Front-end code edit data
_ _ _ _

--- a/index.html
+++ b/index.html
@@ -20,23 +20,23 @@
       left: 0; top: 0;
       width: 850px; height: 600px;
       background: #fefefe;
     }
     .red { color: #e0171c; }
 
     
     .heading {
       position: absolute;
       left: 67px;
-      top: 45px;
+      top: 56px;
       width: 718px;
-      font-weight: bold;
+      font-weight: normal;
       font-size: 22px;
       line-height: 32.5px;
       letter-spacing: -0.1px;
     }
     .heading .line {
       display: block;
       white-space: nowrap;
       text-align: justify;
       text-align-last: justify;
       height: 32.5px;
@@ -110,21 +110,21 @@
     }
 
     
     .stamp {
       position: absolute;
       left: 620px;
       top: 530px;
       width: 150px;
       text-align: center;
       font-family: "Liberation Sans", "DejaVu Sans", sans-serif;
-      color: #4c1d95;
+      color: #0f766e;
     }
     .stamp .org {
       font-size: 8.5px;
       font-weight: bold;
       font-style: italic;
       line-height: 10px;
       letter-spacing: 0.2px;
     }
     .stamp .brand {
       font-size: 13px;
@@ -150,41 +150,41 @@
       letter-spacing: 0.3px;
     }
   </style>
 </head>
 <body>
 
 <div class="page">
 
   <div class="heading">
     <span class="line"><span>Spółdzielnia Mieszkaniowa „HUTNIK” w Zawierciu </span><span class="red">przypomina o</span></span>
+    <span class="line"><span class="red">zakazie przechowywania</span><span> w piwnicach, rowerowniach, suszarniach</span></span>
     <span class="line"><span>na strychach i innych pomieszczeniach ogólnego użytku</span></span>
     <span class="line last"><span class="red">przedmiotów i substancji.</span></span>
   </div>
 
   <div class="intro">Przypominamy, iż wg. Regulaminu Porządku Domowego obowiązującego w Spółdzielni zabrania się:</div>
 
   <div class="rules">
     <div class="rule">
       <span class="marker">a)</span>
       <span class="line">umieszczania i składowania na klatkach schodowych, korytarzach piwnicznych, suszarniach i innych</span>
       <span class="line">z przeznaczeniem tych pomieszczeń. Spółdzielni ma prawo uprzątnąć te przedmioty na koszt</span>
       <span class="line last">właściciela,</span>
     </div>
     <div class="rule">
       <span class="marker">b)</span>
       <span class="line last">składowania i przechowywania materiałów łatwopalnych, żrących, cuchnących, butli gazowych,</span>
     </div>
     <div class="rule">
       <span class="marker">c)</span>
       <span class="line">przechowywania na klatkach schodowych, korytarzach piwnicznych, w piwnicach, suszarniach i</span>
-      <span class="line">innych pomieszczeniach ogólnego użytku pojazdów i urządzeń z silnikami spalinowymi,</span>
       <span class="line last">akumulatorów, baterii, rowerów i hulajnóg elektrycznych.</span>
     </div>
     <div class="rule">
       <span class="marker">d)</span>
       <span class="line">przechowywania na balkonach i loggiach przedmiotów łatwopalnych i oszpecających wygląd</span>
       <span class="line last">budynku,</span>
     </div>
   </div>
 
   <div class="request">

_ _ _ _

What you need to do: Go through the records above and repeat each one exactly.

Reply to the exercise:
--- a/index.html
+++ b/index.html
@@ -20,23 +20,23 @@
       left: 0; top: 0;
       width: 850px; height: 600px;
       background: #fefefe;
     }
     .red { color: #e0171c; }
 
     
     .heading {
       position: absolute;
       left: 67px;
-      top: 45px;
+      top: 56px;
       width: 718px;
-      font-weight: bold;
+      font-weight: normal;
       font-size: 22px;
       line-height: 32.5px;
       letter-spacing: -0.1px;
     }
     .heading .line {
       display: block;
       white-space: nowrap;
       text-align: justify;
       text-align-last: justify;
       height: 32.5px;
@@ -110,21 +110,21 @@
     }
 
     
     .stamp {
       position: absolute;
       left: 620px;
       top: 530px;
       width: 150px;
       text-align: center;
       font-family: "Liberation Sans", "DejaVu Sans", sans-serif;
-      color: #4c1d95;
+      color: #0f766e;
     }
     .stamp .org {
       font-size: 8.5px;
       font-weight: bold;
       font-style: italic;
       line-height: 10px;
       letter-spacing: 0.2px;
     }
     .stamp .brand {
       font-size: 13px;
@@ -150,41 +150,41 @@
       letter-spacing: 0.3px;
     }
   </style>
 </head>
 <body>
 
 <div class="page">
 
   <div class="heading">
     <span class="line"><span>Spółdzielnia Mieszkaniowa „HUTNIK” w Zawierciu </span><span class="red">przypomina o</span></span>
+    <span class="line"><span class="red">zakazie przechowywania</span><span> w piwnicach, rowerowniach, suszarniach</span></span>
     <span class="line"><span>na strychach i innych pomieszczeniach ogólnego użytku</span></span>
     <span class="line last"><span class="red">przedmiotów i substancji.</span></span>
   </div>
 
   <div class="intro">Przypominamy, iż wg. Regulaminu Porządku Domowego obowiązującego w Spółdzielni zabrania się:</div>
 
   <div class="rules">
     <div class="rule">
       <span class="marker">a)</span>
       <span class="line">umieszczania i składowania na klatkach schodowych, korytarzach piwnicznych, suszarniach i innych</span>
       <span class="line">z przeznaczeniem tych pomieszczeń. Spółdzielni ma prawo uprzątnąć te przedmioty na koszt</span>
       <span class="line last">właściciela,</span>
     </div>
     <div class="rule">
       <span class="marker">b)</span>
       <span class="line last">składowania i przechowywania materiałów łatwopalnych, żrących, cuchnących, butli gazowych,</span>
     </div>
     <div class="rule">
       <span class="marker">c)</span>
       <span class="line">przechowywania na klatkach schodowych, korytarzach piwnicznych, w piwnicach, suszarniach i</span>
-      <span class="line">innych pomieszczeniach ogólnego użytku pojazdów i urządzeń z silnikami spalinowymi,</span>
       <span class="line last">akumulatorów, baterii, rowerów i hulajnóg elektrycznych.</span>
     </div>
     <div class="rule">
       <span class="marker">d)</span>
       <span class="line">przechowywania na balkonach i loggiach przedmiotów łatwopalnych i oszpecających wygląd</span>
       <span class="line last">budynku,</span>
     </div>
   </div>
 
   <div class="request">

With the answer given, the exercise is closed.